Action item — Set down every record below exactly as written, but leave out the pictures.

►

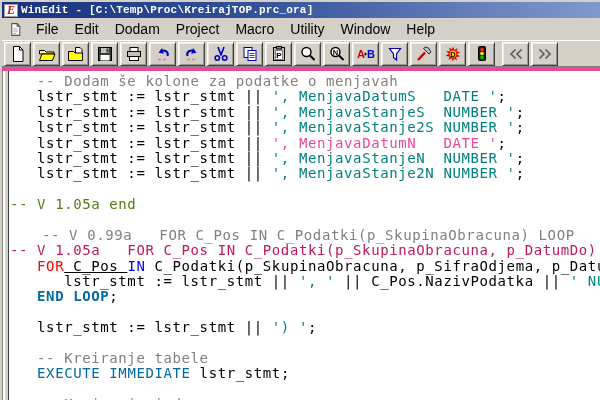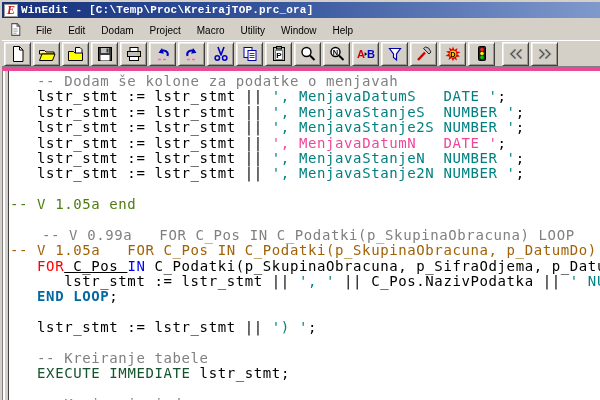--- a/index.html
+++ b/index.html
@@ -13,21 +13,21 @@
   .app-icon { width:14px; height:13px; background:#fff; border:1px solid #9a9a9a;
     color:#cc1111; font-family:"Liberation Serif", serif; font-weight:bold; font-style:italic;
     font-size:12px; line-height:11px; text-align:center; flex:0 0 auto; }
   .title-text { color:#fff; font-size:11px; font-weight:bold; white-space:nowrap;
     letter-spacing:0.2px;font-family:Liberation Mono, monospace; }
 
   
   .menubar { height:22px; display:flex; align-items:center; padding-left:6px; background:#d4d0c8; }
   .menu-doc-icon { width:15px; height:15px; margin-right:5px; display:inline-flex;
     align-items:center; justify-content:center; }
-  .menu-item { font-size:10px; color:#000; padding:2px 8px; white-space:nowrap; }
+  .menu-item { font-size:14px; color:#000; padding:2px 8px; white-space:nowrap; }
 
   
   .toolbar { height:27px; display:flex; align-items:center; padding:1px 0 0 2px;
     background:#d4d0c8; border-bottom:1px solid #808080; box-shadow:0 1px 0 #ffffff inset; }
   .tb-btn { width:27px; height:24px; margin-right:2px; background:#d4d0c8; flex:0 0 auto;
     border:1px solid; border-color:#ffffff #404040 #404040 #ffffff;
     box-shadow:inset 1px 1px 0 #ecebe6, inset -1px -1px 0 #9a968f;
     display:flex; align-items:center; justify-content:center; }
   .tb-btn.group-start { margin-left:5px; }
   .tb-ic { display:inline-flex; width:18px; height:18px; align-items:center; justify-content:center; }
@@ -242,27 +242,27 @@
         <div class="line"><span style="color: rgb(0, 0, 0);">   lstr_stmt := lstr_stmt || </span><span style="color: rgb(0, 128, 128);">', MenjavaDatumS   DATE '</span><span style="color: rgb(0, 0, 0);">;</span></div>
         <div class="line"><span style="color: rgb(0, 0, 0);">   lstr_stmt := lstr_stmt || </span><span style="color: rgb(0, 128, 128);">', MenjavaStanjeS  NUMBER '</span><span style="color: rgb(0, 0, 0);">;</span></div>
         <div class="line"><span style="color: rgb(0, 0, 0);">   lstr_stmt := lstr_stmt || </span><span style="color: rgb(0, 128, 128);">', MenjavaStanje2S NUMBER '</span><span style="color: rgb(0, 0, 0);">;</span></div>
         <div class="line"><span style="color: rgb(0, 0, 0);">   lstr_stmt := lstr_stmt || </span><span style="color: #ec4899; text-align: right;">', MenjavaDatumN   DATE '</span><span style="color: rgb(0, 0, 0);">;</span></div>
         <div class="line"><span style="color: rgb(0, 0, 0);">   lstr_stmt := lstr_stmt || </span><span style="color: rgb(0, 128, 128);">', MenjavaStanjeN  NUMBER '</span><span style="color: rgb(0, 0, 0);">;</span></div>
         <div class="line"><span style="color: rgb(0, 0, 0);">   lstr_stmt := lstr_stmt || </span><span style="color: rgb(0, 128, 128);">', MenjavaStanje2N NUMBER '</span><span style="color: rgb(0, 0, 0);">;</span></div>
         <div class="line"></div>
         <div class="line"><span style="color: #4d7c0f;">-- V 1.05a end</span></div>
         <div class="line"></div>
         <div class="line"><span style="color: rgb(128, 128, 128); margin-left: 32px;">-- V 0.99a   FOR C_Pos IN C_Podatki(p_SkupinaObracuna) LOOP</span></div>
-        <div class="line"><span style="color: #a16207;">-- V 1.05a   FOR C_Pos IN C_Podatki(p_SkupinaObracuna, p_DatumDo)</span></div>
+        <div class="line"><span style="color: #be185d;">-- V 1.05a   FOR C_Pos IN C_Podatki(p_SkupinaObracuna, p_DatumDo)</span></div>
         <div class="line"><span style="color: rgb(0, 0, 0);">   </span><span style="color: rgb(255, 0, 0);">FOR</span><span style="color: rgb(0, 0, 0); text-decoration: underline;"> C_Pos </span><span style="color: rgb(0, 0, 255);">IN</span><span style="color: rgb(0, 0, 0);"> C_Podatki(p_SkupinaObracuna, p_SifraOdjema, p_Datu</span></div>
         <div class="line"><span style="color: rgb(0, 0, 0);">      lstr_stmt := lstr_stmt || </span><span style="color: rgb(0, 128, 128);">', '</span><span style="color: rgb(0, 0, 0);"> || C_Pos.NazivPodatka || </span><span style="color: rgb(0, 128, 128);">' NU</span></div>
         <div class="line"><span style="color: rgb(0, 0, 0);">   </span><span style="color: #0369a1; font-weight: bold;">END LOOP</span><span style="color: rgb(0, 0, 0);">;</span></div>
         <div class="line"></div>
         <div class="line"><span style="color: rgb(0, 0, 0);">   lstr_stmt := lstr_stmt || </span><span style="color: rgb(0, 128, 128);">') '</span><span style="color: rgb(0, 0, 0);">;</span></div>
         <div class="line"></div>
         <div class="line"><span style="color: rgb(128, 128, 128);">   -- Kreiranje tabele</span></div>
-        <div class="line"><span style="color: rgb(0, 0, 0);">   </span><span style="color: #14532d;">EXECUTE IMMEDIATE</span><span style="color: rgb(0, 0, 0);"> lstr_stmt;</span></div>
+        <div class="line"><span style="color: rgb(0, 0, 0);">   </span><span style="color: #0369a1;">EXECUTE IMMEDIATE</span><span style="color: rgb(0, 0, 0);"> lstr_stmt;</span></div>
         <div class="line"></div>
         <div class="line"><span style="color: rgb(128, 128, 128);">   -- Kreiranje indexov</span></div>
       </div>
   </div>
 
 </div>
 
 </body></html>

◄

Solved exercise —
--- a/index.html
+++ b/index.html
@@ -13,21 +13,21 @@
   .app-icon { width:14px; height:13px; background:#fff; border:1px solid #9a9a9a;
     color:#cc1111; font-family:"Liberation Serif", serif; font-weight:bold; font-style:italic;
     font-size:12px; line-height:11px; text-align:center; flex:0 0 auto; }
   .title-text { color:#fff; font-size:11px; font-weight:bold; white-space:nowrap;
     letter-spacing:0.2px;font-family:Liberation Mono, monospace; }
 
   
   .menubar { height:22px; display:flex; align-items:center; padding-left:6px; background:#d4d0c8; }
   .menu-doc-icon { width:15px; height:15px; margin-right:5px; display:inline-flex;
     align-items:center; justify-content:center; }
-  .menu-item { font-size:10px; color:#000; padding:2px 8px; white-space:nowrap; }
+  .menu-item { font-size:14px; color:#000; padding:2px 8px; white-space:nowrap; }
 
   
   .toolbar { height:27px; display:flex; align-items:center; padding:1px 0 0 2px;
     background:#d4d0c8; border-bottom:1px solid #808080; box-shadow:0 1px 0 #ffffff inset; }
   .tb-btn { width:27px; height:24px; margin-right:2px; background:#d4d0c8; flex:0 0 auto;
     border:1px solid; border-color:#ffffff #404040 #404040 #ffffff;
     box-shadow:inset 1px 1px 0 #ecebe6, inset -1px -1px 0 #9a968f;
     display:flex; align-items:center; justify-content:center; }
   .tb-btn.group-start { margin-left:5px; }
   .tb-ic { display:inline-flex; width:18px; height:18px; align-items:center; justify-content:center; }
@@ -242,27 +242,27 @@
         <div class="line"><span style="color: rgb(0, 0, 0);">   lstr_stmt := lstr_stmt || </span><span style="color: rgb(0, 128, 128);">', MenjavaDatumS   DATE '</span><span style="color: rgb(0, 0, 0);">;</span></div>
         <div class="line"><span style="color: rgb(0, 0, 0);">   lstr_stmt := lstr_stmt || </span><span style="color: rgb(0, 128, 128);">', MenjavaStanjeS  NUMBER '</span><span style="color: rgb(0, 0, 0);">;</span></div>
         <div class="line"><span style="color: rgb(0, 0, 0);">   lstr_stmt := lstr_stmt || </span><span style="color: rgb(0, 128, 128);">', MenjavaStanje2S NUMBER '</span><span style="color: rgb(0, 0, 0);">;</span></div>
         <div class="line"><span style="color: rgb(0, 0, 0);">   lstr_stmt := lstr_stmt || </span><span style="color: #ec4899; text-align: right;">', MenjavaDatumN   DATE '</span><span style="color: rgb(0, 0, 0);">;</span></div>
         <div class="line"><span style="color: rgb(0, 0, 0);">   lstr_stmt := lstr_stmt || </span><span style="color: rgb(0, 128, 128);">', MenjavaStanjeN  NUMBER '</span><span style="color: rgb(0, 0, 0);">;</span></div>
         <div class="line"><span style="color: rgb(0, 0, 0);">   lstr_stmt := lstr_stmt || </span><span style="color: rgb(0, 128, 128);">', MenjavaStanje2N NUMBER '</span><span style="color: rgb(0, 0, 0);">;</span></div>
         <div class="line"></div>
         <div class="line"><span style="color: #4d7c0f;">-- V 1.05a end</span></div>
         <div class="line"></div>
         <div class="line"><span style="color: rgb(128, 128, 128); margin-left: 32px;">-- V 0.99a   FOR C_Pos IN C_Podatki(p_SkupinaObracuna) LOOP</span></div>
-        <div class="line"><span style="color: #a16207;">-- V 1.05a   FOR C_Pos IN C_Podatki(p_SkupinaObracuna, p_DatumDo)</span></div>
+        <div class="line"><span style="color: #be185d;">-- V 1.05a   FOR C_Pos IN C_Podatki(p_SkupinaObracuna, p_DatumDo)</span></div>
         <div class="line"><span style="color: rgb(0, 0, 0);">   </span><span style="color: rgb(255, 0, 0);">FOR</span><span style="color: rgb(0, 0, 0); text-decoration: underline;"> C_Pos </span><span style="color: rgb(0, 0, 255);">IN</span><span style="color: rgb(0, 0, 0);"> C_Podatki(p_SkupinaObracuna, p_SifraOdjema, p_Datu</span></div>
         <div class="line"><span style="color: rgb(0, 0, 0);">      lstr_stmt := lstr_stmt || </span><span style="color: rgb(0, 128, 128);">', '</span><span style="color: rgb(0, 0, 0);"> || C_Pos.NazivPodatka || </span><span style="color: rgb(0, 128, 128);">' NU</span></div>
         <div class="line"><span style="color: rgb(0, 0, 0);">   </span><span style="color: #0369a1; font-weight: bold;">END LOOP</span><span style="color: rgb(0, 0, 0);">;</span></div>
         <div class="line"></div>
         <div class="line"><span style="color: rgb(0, 0, 0);">   lstr_stmt := lstr_stmt || </span><span style="color: rgb(0, 128, 128);">') '</span><span style="color: rgb(0, 0, 0);">;</span></div>
         <div class="line"></div>
         <div class="line"><span style="color: rgb(128, 128, 128);">   -- Kreiranje tabele</span></div>
-        <div class="line"><span style="color: rgb(0, 0, 0);">   </span><span style="color: #14532d;">EXECUTE IMMEDIATE</span><span style="color: rgb(0, 0, 0);"> lstr_stmt;</span></div>
+        <div class="line"><span style="color: rgb(0, 0, 0);">   </span><span style="color: #0369a1;">EXECUTE IMMEDIATE</span><span style="color: rgb(0, 0, 0);"> lstr_stmt;</span></div>
         <div class="line"></div>
         <div class="line"><span style="color: rgb(128, 128, 128);">   -- Kreiranje indexov</span></div>
       </div>
   </div>
 
 </div>
 
 </body></html>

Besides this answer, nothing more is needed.